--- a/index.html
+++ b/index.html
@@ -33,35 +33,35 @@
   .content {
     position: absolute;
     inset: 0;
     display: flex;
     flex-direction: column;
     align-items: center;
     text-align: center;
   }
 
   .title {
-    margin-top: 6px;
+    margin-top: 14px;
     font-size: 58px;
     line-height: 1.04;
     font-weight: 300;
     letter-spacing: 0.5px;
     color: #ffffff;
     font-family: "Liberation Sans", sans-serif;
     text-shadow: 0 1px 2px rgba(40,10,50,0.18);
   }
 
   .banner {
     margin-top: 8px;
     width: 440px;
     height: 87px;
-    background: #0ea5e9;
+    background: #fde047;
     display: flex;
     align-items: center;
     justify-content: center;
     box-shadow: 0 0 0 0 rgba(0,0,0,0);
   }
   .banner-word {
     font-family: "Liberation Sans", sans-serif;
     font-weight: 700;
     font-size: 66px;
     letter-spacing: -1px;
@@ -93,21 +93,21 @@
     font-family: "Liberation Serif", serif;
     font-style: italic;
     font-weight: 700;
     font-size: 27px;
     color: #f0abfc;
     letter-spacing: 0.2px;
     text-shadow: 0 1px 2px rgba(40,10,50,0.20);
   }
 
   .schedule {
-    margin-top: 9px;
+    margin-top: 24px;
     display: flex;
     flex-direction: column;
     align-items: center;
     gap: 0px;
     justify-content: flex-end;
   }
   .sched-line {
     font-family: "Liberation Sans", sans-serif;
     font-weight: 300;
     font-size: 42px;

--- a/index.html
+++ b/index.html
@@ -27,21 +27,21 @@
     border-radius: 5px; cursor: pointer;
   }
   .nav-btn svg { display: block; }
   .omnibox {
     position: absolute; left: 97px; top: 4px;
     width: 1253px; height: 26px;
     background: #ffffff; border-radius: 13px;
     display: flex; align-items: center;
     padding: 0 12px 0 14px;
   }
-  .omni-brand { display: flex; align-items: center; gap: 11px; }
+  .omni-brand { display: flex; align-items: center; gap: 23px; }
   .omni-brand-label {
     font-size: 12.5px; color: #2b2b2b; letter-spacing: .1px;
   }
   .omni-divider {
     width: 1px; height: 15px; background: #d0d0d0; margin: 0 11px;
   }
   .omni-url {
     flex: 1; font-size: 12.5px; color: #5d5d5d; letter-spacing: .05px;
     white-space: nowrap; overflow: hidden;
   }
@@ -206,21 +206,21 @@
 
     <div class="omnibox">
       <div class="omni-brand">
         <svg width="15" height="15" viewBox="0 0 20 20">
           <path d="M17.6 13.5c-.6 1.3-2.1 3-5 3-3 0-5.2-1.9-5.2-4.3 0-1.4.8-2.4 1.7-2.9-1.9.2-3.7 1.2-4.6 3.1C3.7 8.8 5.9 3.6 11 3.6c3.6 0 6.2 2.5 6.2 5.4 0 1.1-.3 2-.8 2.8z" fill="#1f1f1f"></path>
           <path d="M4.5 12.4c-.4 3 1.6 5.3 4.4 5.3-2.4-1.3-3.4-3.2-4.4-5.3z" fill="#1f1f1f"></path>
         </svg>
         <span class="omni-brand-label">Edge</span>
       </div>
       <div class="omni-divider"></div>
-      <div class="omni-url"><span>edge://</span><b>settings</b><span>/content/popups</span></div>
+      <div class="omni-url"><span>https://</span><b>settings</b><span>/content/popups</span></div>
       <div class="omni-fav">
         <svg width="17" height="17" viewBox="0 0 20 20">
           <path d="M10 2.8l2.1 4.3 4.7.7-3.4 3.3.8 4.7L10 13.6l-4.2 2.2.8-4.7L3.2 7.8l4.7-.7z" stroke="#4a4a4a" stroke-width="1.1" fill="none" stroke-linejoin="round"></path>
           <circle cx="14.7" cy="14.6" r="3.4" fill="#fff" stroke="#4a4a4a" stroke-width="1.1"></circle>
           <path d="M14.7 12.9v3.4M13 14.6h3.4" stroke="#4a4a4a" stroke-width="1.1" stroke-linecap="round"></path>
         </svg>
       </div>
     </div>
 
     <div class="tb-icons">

__The task__. Across the preceding material, how many lines contain the word "stroke"? State the number alone.

__Result for this task__. 3